- [Records from a data collection]:

*** Block opens ***

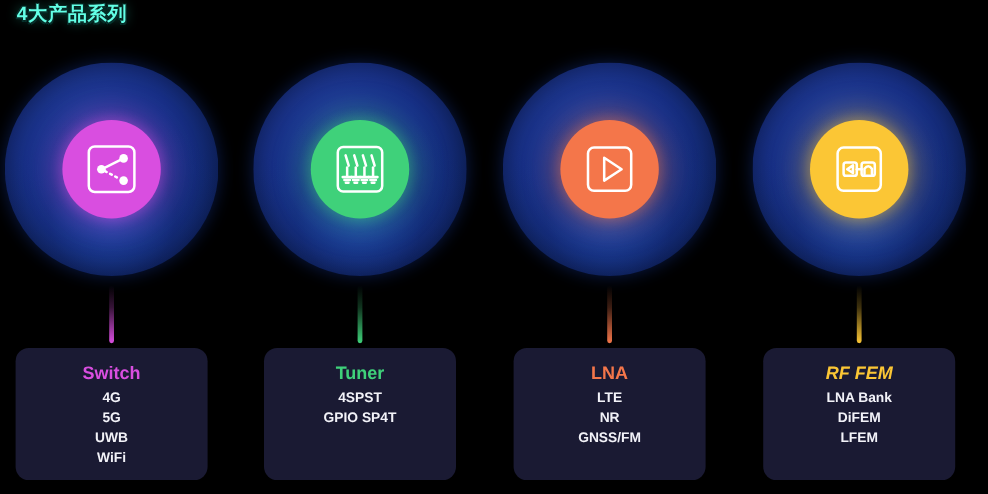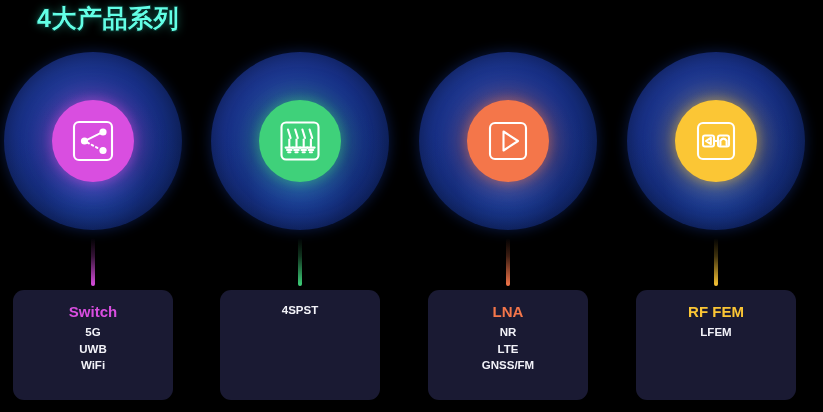"4大产品系列" .page-title { font-size: 25px -> 16px; margin-left: 23px -> none }
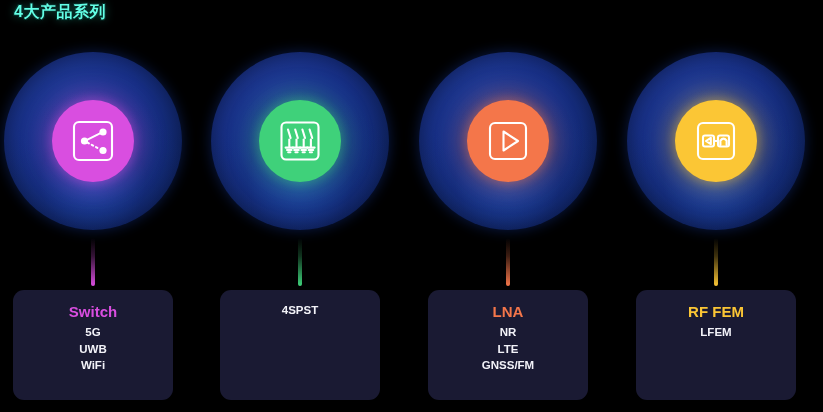"Tuner" div.card-title { html: none -> <div>Tuner</div> }
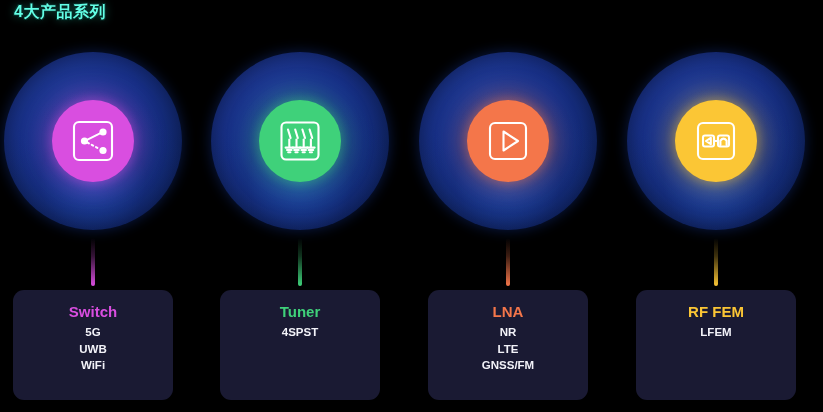"RF FEM" div.card-title { font-style: none -> italic }
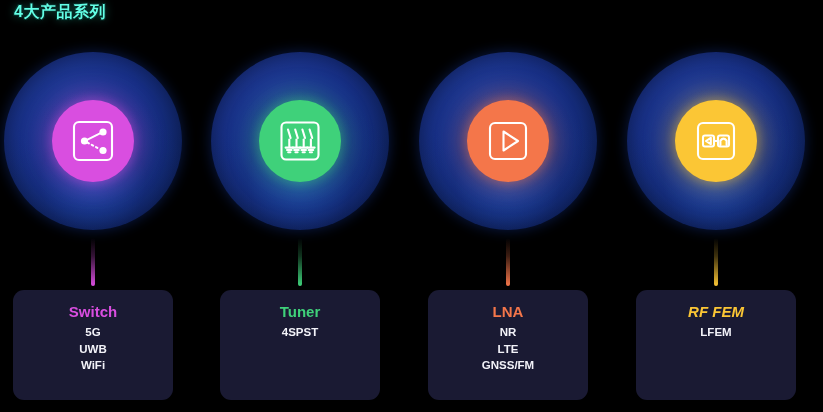"4G" div.card-item { html: none -> <div>4G</div> }
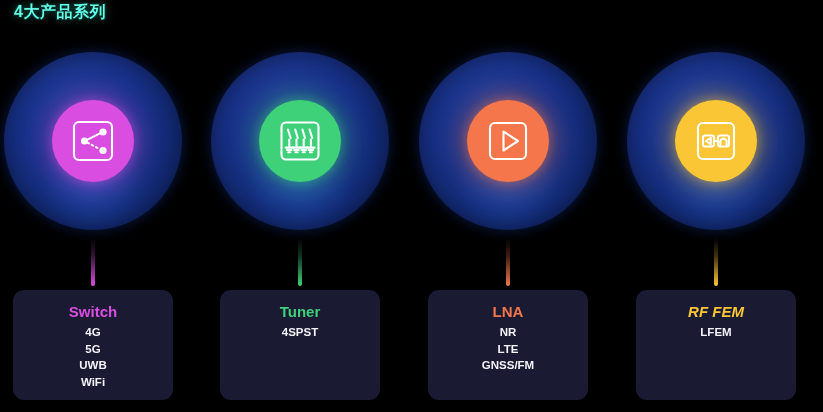"LNA Bank" div.card-item { html: none -> <div>LNA Bank</div> }
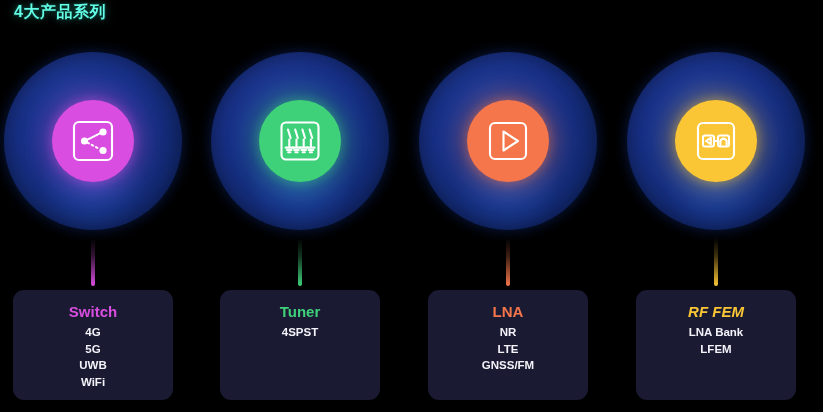"GPIO SP4T" div.card-item { html: none -> <div>GPIO SP4T</div> }
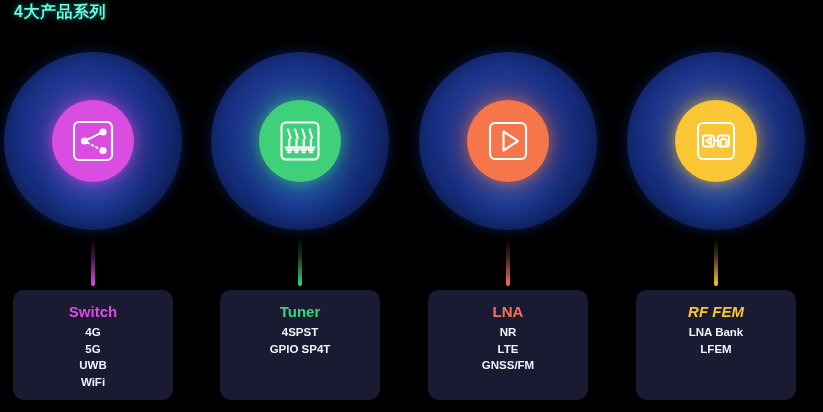"NR" div.card-item { order: before "LTE" -> after "LTE" }
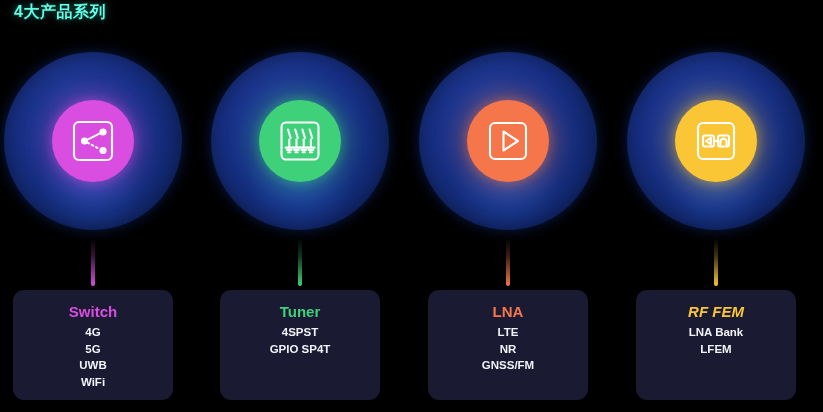"DiFEM" div.card-item { html: none -> <div>DiFEM</div> }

*** Block closes ***

- [Instructions for the task]: The line with "none -> <div>LNA" ends the range, and the first line of the data begins it; repeat exactly those lines and nothing more, omitting pictures.

- [Result of this task]:
"4大产品系列" .page-title { font-size: 25px -> 16px; margin-left: 23px -> none }
"Tuner" div.card-title { html: none -> <div>Tuner</div> }
"RF FEM" div.card-title { font-style: none -> italic }
"4G" div.card-item { html: none -> <div>4G</div> }
"LNA Bank" div.card-item { html: none -> <div>LNA Bank</div> }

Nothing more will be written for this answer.